Experts in this CleanRooms virtual roundtable discussion predict the future of advanced manufacturing and build a futuristic facility from the ground up
By Sheila Galatowitsch
Molecular contamination will prove a greater threat, cleanrooms will ship in pre-assembled pieces, and equipment will clean itself. Step into the cleanroom of the future, however, and it will look much like today's facility. Although some of the anticipated changes will radically transform cleanroom design, construction and operation, they will be transparent to most users.
CleanRooms recently asked experts from a range of specialties to envision the cleanroom of the future; and while they didn't agree on every detail surrounding components, equipment and procedures, they all see new user groups adopting clean manufacturing principals.

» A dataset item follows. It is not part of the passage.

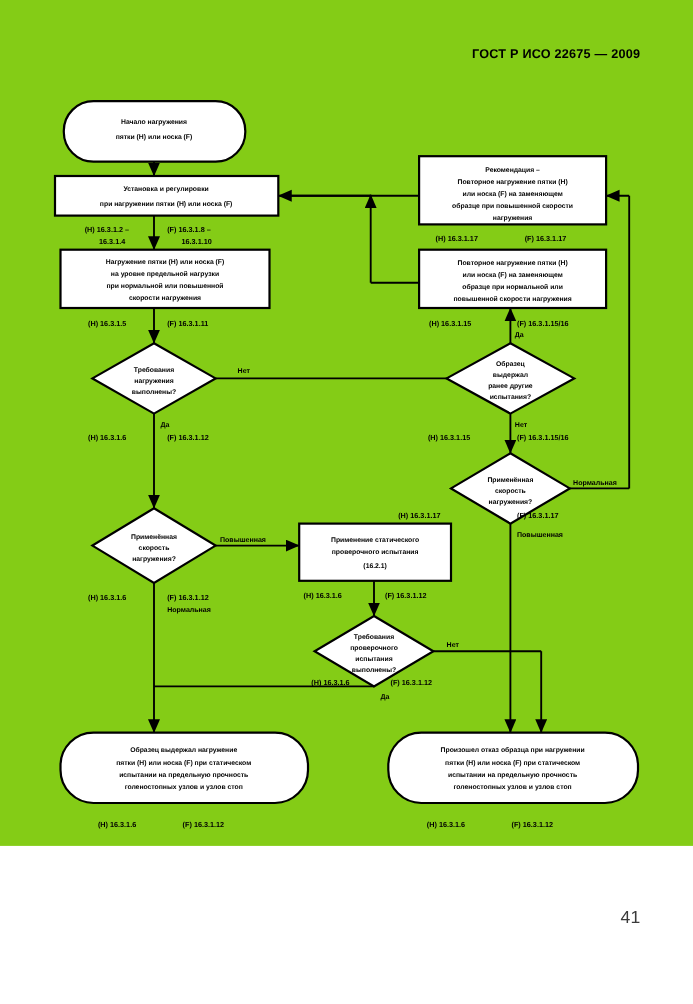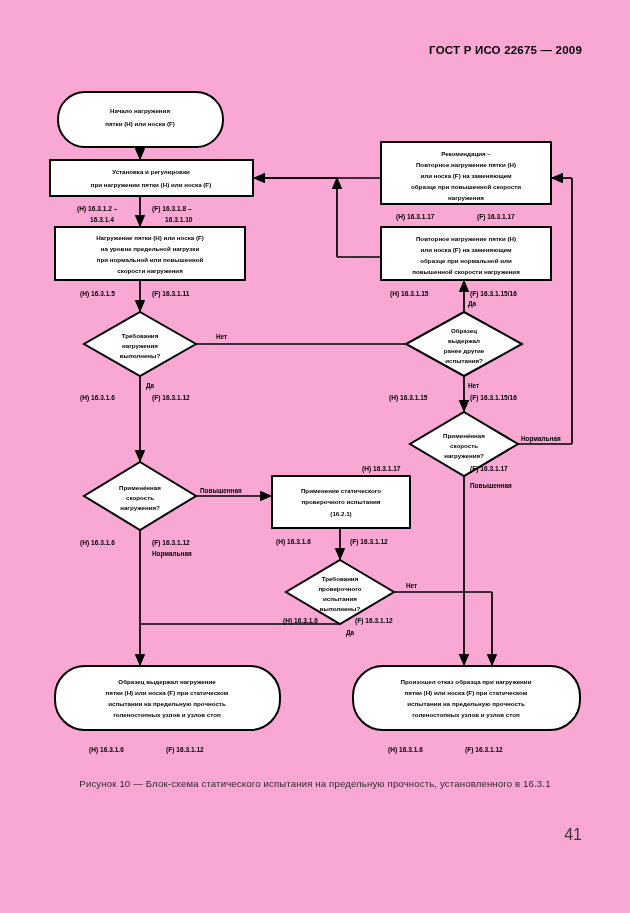"ГОСТ Р ИСО 22675 —" .page { background: #f9a8d4 -> #84cc16; height: 913px -> 769px }
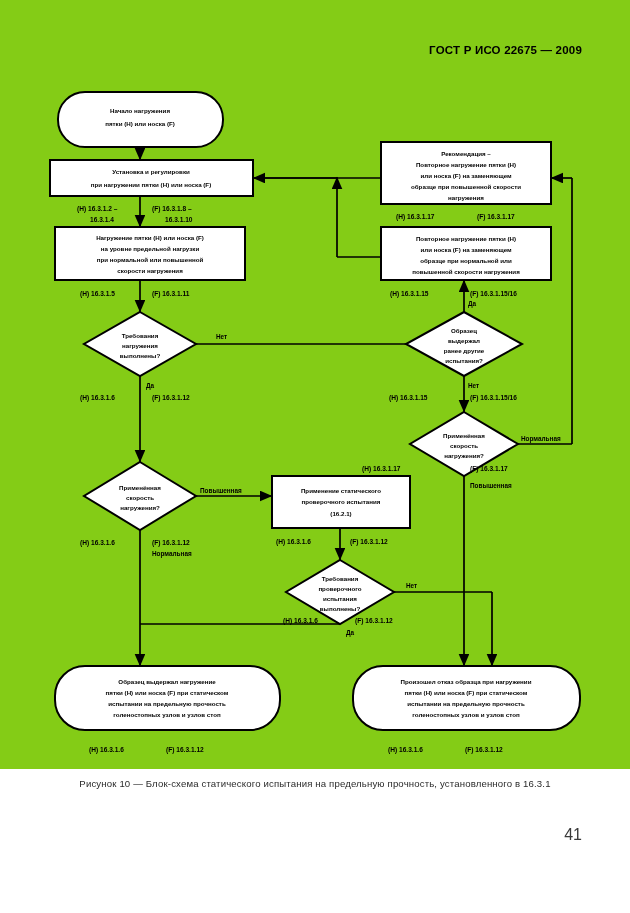"Рисунок 10 — Блок-схема статического" div.caption { html: <div> <span>Рисунок 10</span> <span>—</span> <span>Блок-схема статического испытания на предельную прочность, установленного в 16.3.1</span> </div> -> none }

In 10 years, “a cleanroom will have many different faces depending on who is using it and what the application is,” says Michael O'Halloran, director of technology at IDC (Portland, Ore.).
The user base is going to grow beyond anyone's imagination, particularly outside the Western world, says R. Vijayakumar, vice president of technology and marketing for Air Techniques International (Baltimore, Md.). Experts say a global desire for clean air and high-purity products will push clean manufacturing principles deeper into such applications as general retail pharmaceuticals, printing, packaging, automotives, aerospace, cosmetics and food processing (including the retail of perishable foods), and perhaps even into private homes.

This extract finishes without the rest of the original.